_ASSIGNED TASK:_ For every record that follows, write out the text exactly and omit the picture, if one is present.

(Source records)

_ _ _ _ _ _ _

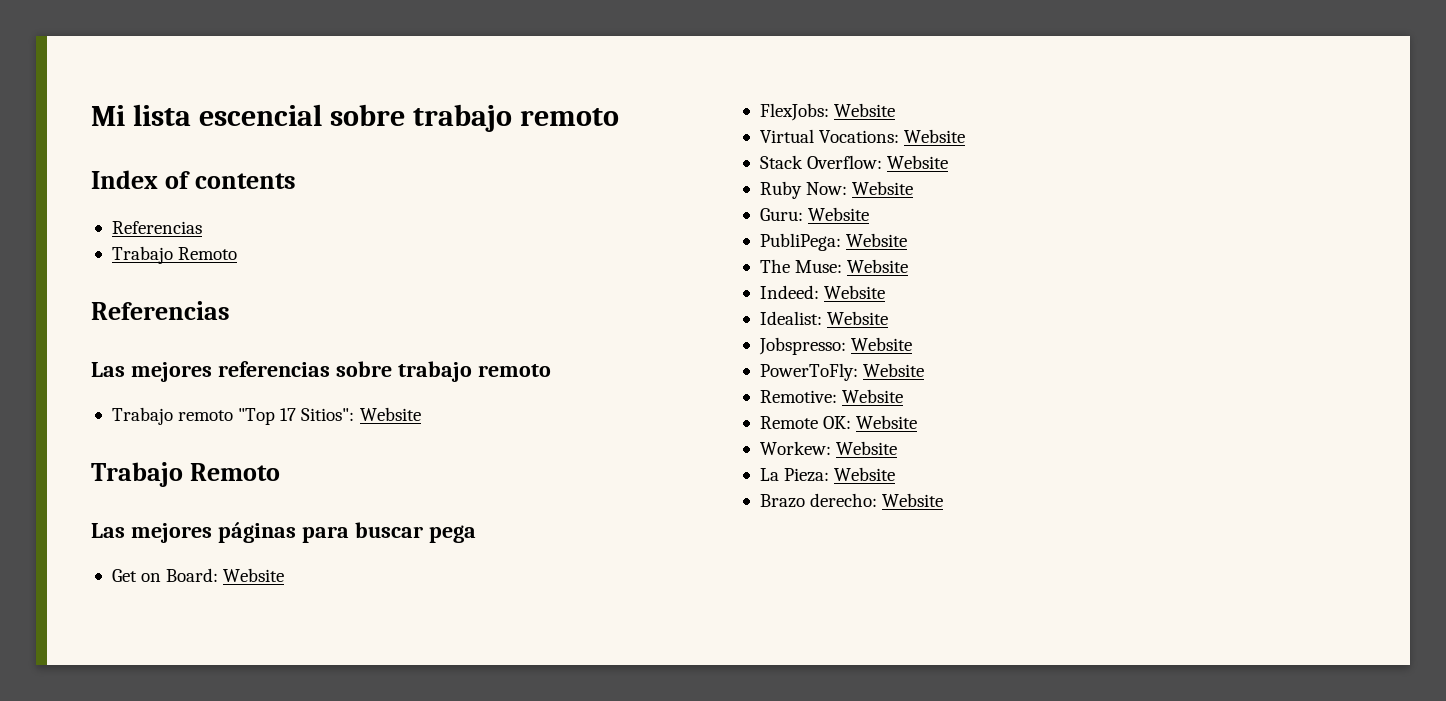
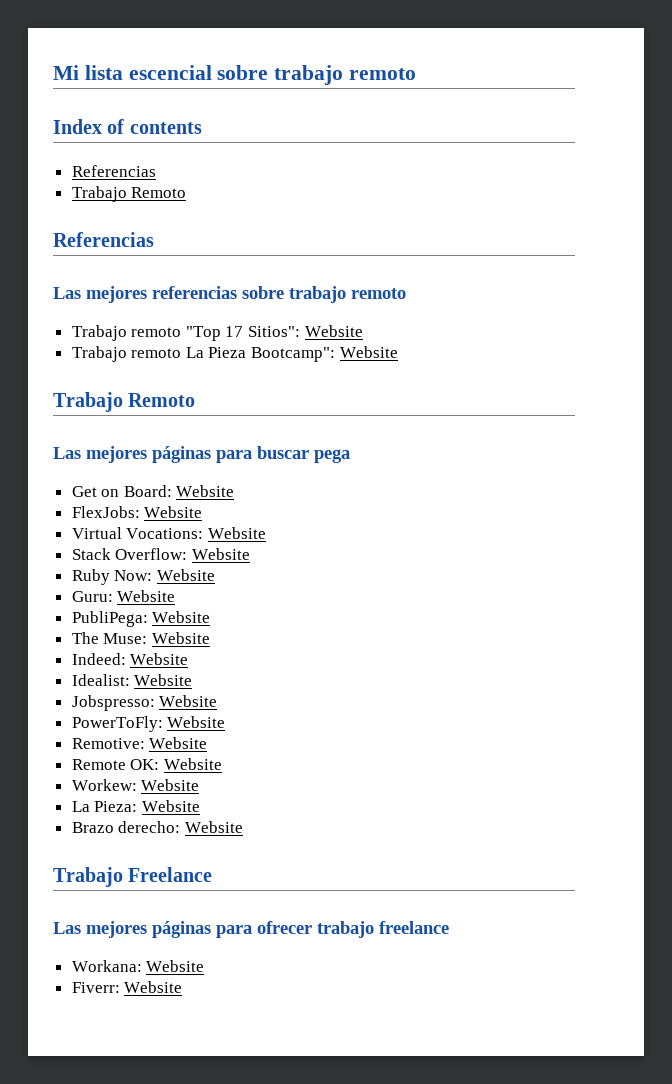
(421, 414) none -> [71,346,398,362] // Trabajo remoto La Pieza Bootcamp": Website
(944, 500) none -> [53,867,213,887] [53,921,449,938] [71,960,205,972] [71,981,183,993] // Trabajo Freelance // Las mejores páginas para ofrecer trabajo freelance // Workana: Website // Fiverr: Website

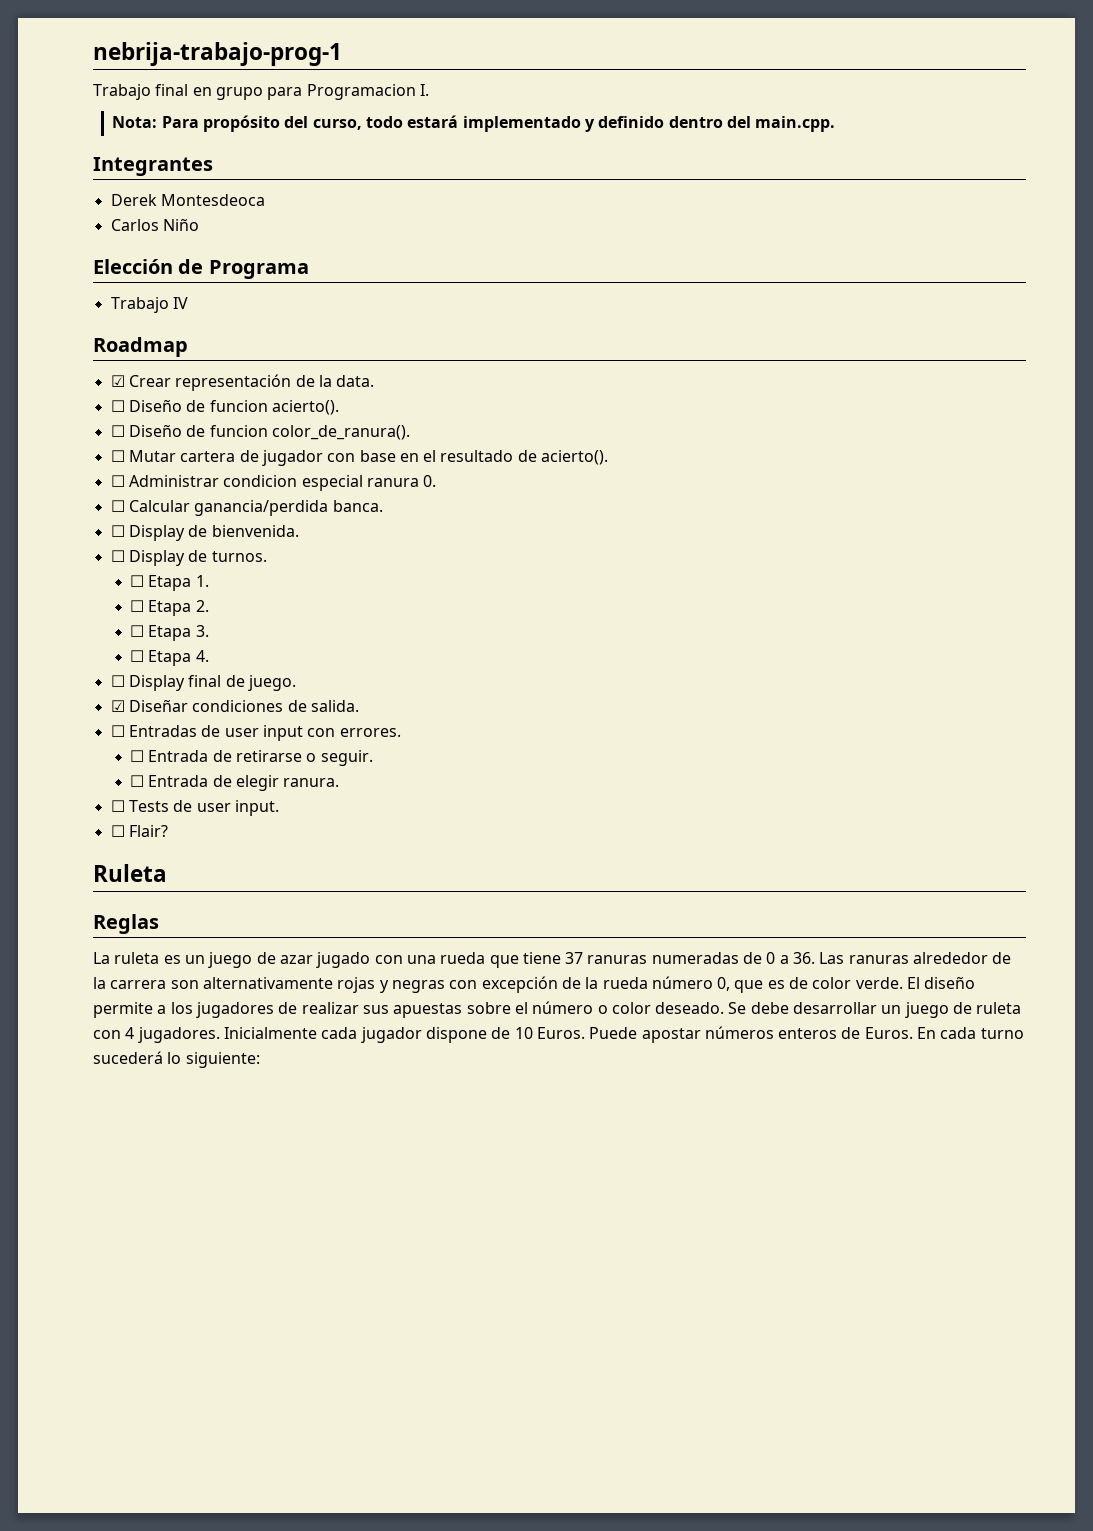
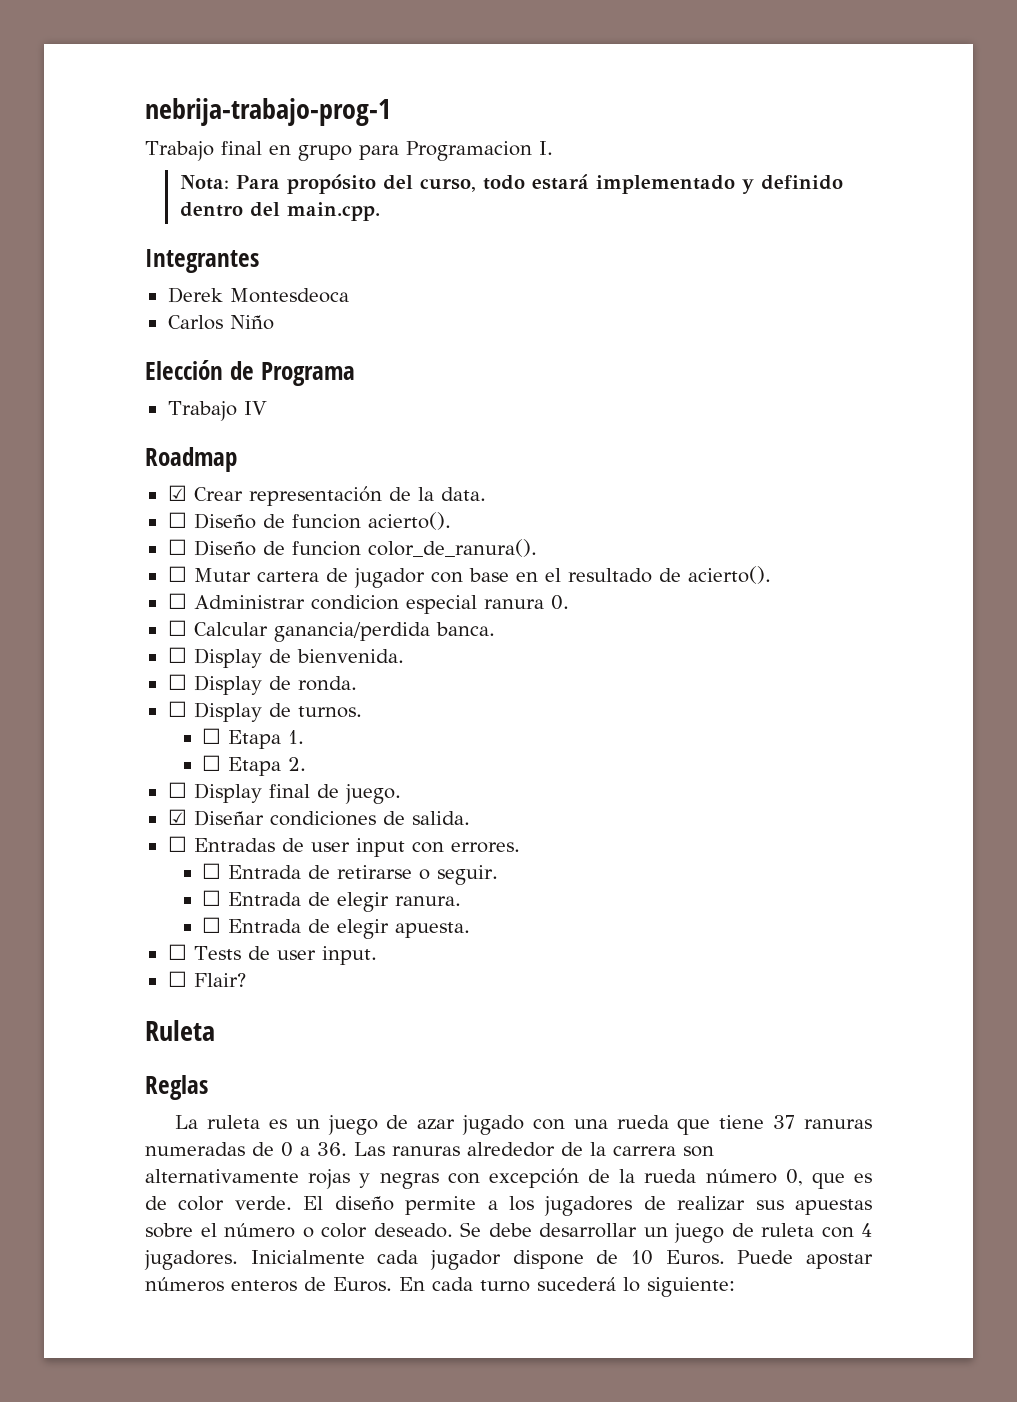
(299, 531) none -> [167,674,357,695] // ☐ Display de ronda.
[129,625,209,641] [129,650,209,666] // ☐ Etapa 3. // ☐ Etapa 4. -> (307, 764) none
(340, 782) none -> [202,917,471,939] // ☐ Entrada de elegir apuesta.

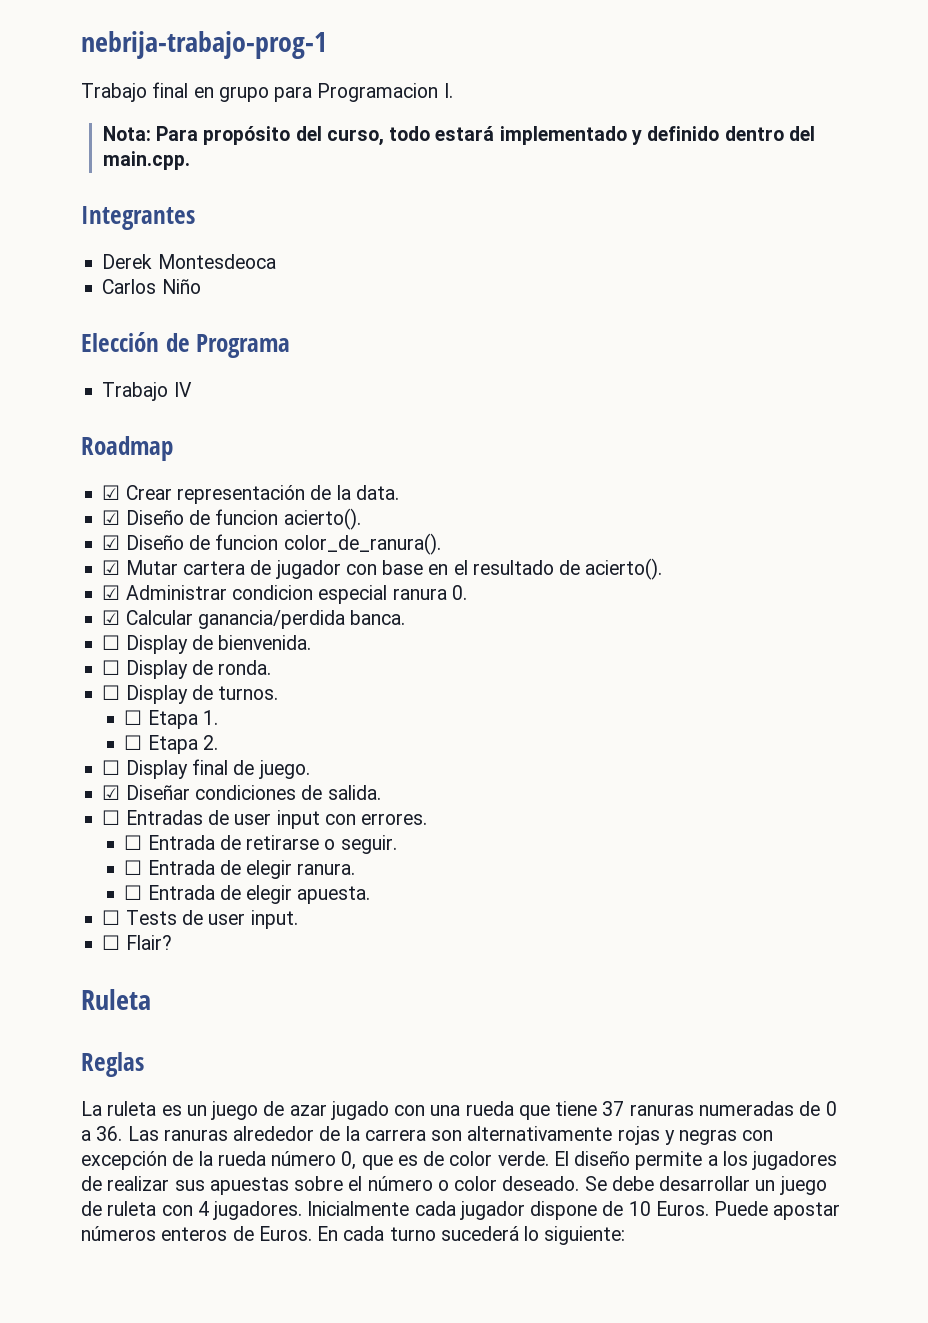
[167,512,187,528] ☐ -> [102,510,121,525] ☑
[167,539,187,555] ☐ -> [102,535,121,550] ☑
[167,566,187,582] ☐ -> [102,560,121,575] ☑
[167,593,187,609] ☐ -> [102,585,121,600] ☑
[167,620,187,636] ☐ -> [102,610,121,625] ☑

_ _ _ _ _ _ _

_PROBLEM SOLUTION:_
(421, 414) none -> [71,346,398,362] // Trabajo remoto La Pieza Bootcamp": Website
(944, 500) none -> [53,867,213,887] [53,921,449,938] [71,960,205,972] [71,981,183,993] // Trabajo Freelance // Las mejores páginas para ofrecer trabajo freelance // Workana: Website // Fiverr: Website

(299, 531) none -> [167,674,357,695] // ☐ Display de ronda.
[129,625,209,641] [129,650,209,666] // ☐ Etapa 3. // ☐ Etapa 4. -> (307, 764) none
(340, 782) none -> [202,917,471,939] // ☐ Entrada de elegir apuesta.

[167,512,187,528] ☐ -> [102,510,121,525] ☑
[167,539,187,555] ☐ -> [102,535,121,550] ☑
[167,566,187,582] ☐ -> [102,560,121,575] ☑
[167,593,187,609] ☐ -> [102,585,121,600] ☑
[167,620,187,636] ☐ -> [102,610,121,625] ☑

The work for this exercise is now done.